Bei der Auslegung einer Willenserklärung ist der wirkliche Wille zu erforschen und nicht an dem buchstäblichen Sinne des Ausdrucks zu haften.
Verträge sind so auszulegen, wie Treu und Glauben mit Rücksicht auf die Verkehrssitte es erfordern.
(1) Das Schiedsgericht kann über die eigene Zuständigkeit und im Zusammenhang hiermit über das Bestehen oder die Gültigkeit der Schiedsvereinbarung entscheiden. Hierbei ist eine Schiedsklausel als eine von den übrigen Vertragsbestimmungen unabhängige Vereinbarung zu behandeln.
(2) Die Rüge der Unzuständigkeit des Schiedsgerichts ist spätestens mit der Klagebeantwortung vorzubringen. Von der Erhebung einer solchen Rüge ist eine Partei nicht dadurch ausgeschlossen, dass sie einen Schiedsrichter bestellt oder an der Bestellung eines Schiedsrichters mitgewirkt hat. Die Rüge, das Schiedsgericht überschreite seine Befugnisse, ist zu erheben, sobald die Angelegenheit, von der dies behauptet wird, im schiedsrichterlichen Verfahren zur Erörterung kommt. Das Schiedsgericht kann in beiden Fällen eine spätere Rüge zulassen, wenn die Partei die Verspätung genügend entschuldigt.
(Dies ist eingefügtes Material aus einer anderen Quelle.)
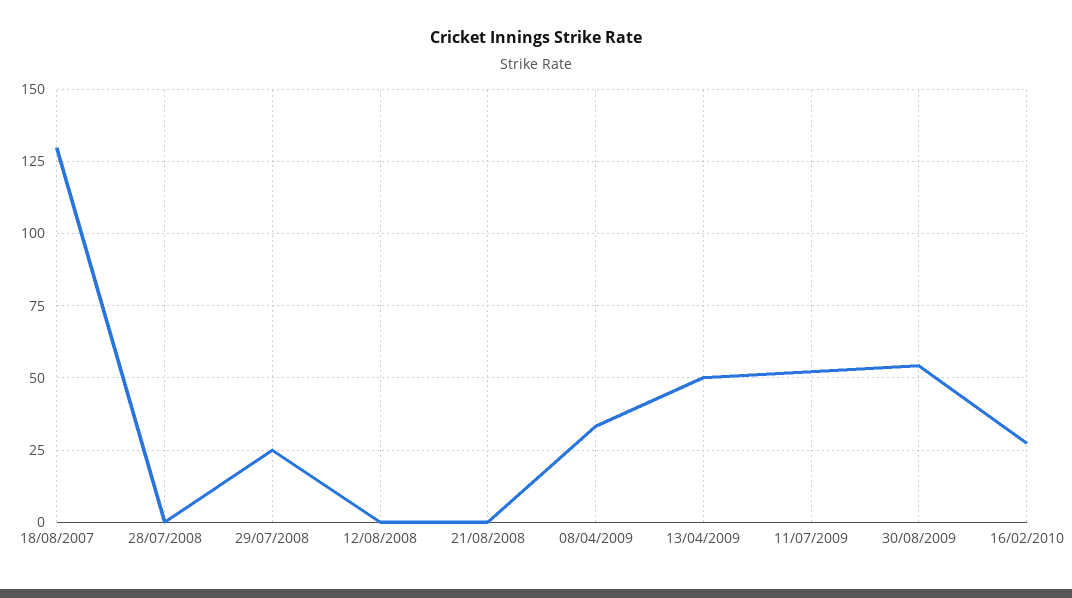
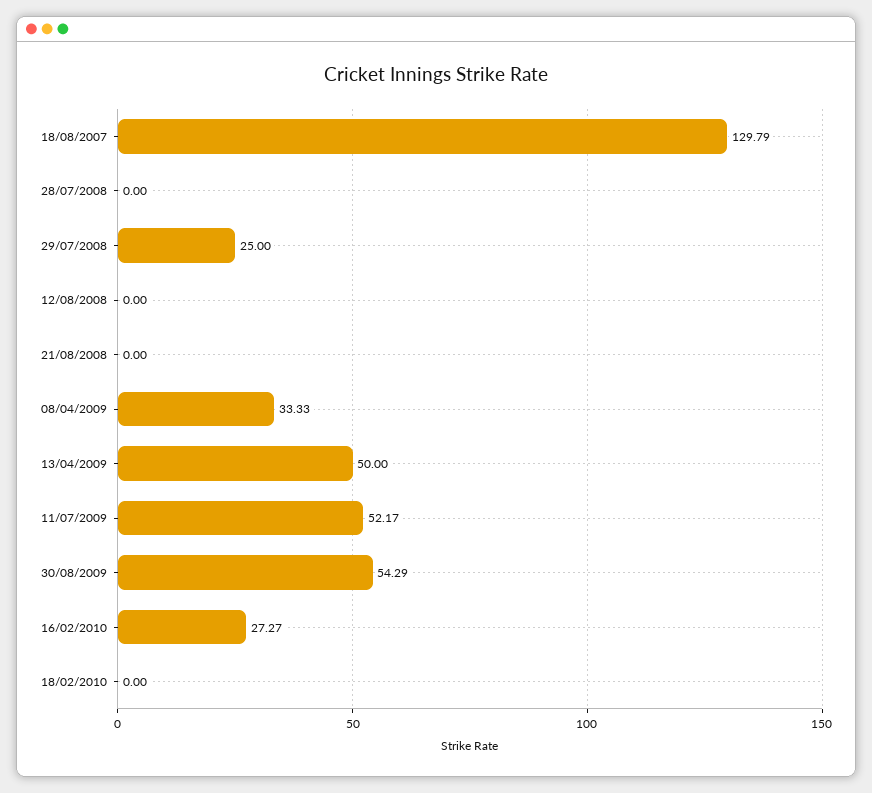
18/02/2010: none -> 0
(3) Hält das Schiedsgericht sich für zuständig, so entscheidet es über eine Rüge nach Absatz 2 in der Regel durch Zwischenentscheid. In diesem Fall kann jede Partei innerhalb eines Monats nach schriftlicher Mitteilung des Entscheids eine gerichtliche Entscheidung beantragen. Während ein solcher Antrag anhängig ist, kann das Schiedsgericht das schiedsrichterliche Verfahren fortsetzen und einen Schiedsspruch erlassen.
(1) Ein Richter kann sowohl in den Fällen, in denen er von der Ausübung des Richteramts kraft Gesetzes ausgeschlossen ist, als auch wegen Besorgnis der Befangenheit abgelehnt werden.
(2) Wegen Besorgnis der Befangenheit findet die Ablehnung statt, wenn ein Grund vorliegt, der geeignet ist, Misstrauen gegen die Unparteilichkeit eines Richters zu rechtfertigen.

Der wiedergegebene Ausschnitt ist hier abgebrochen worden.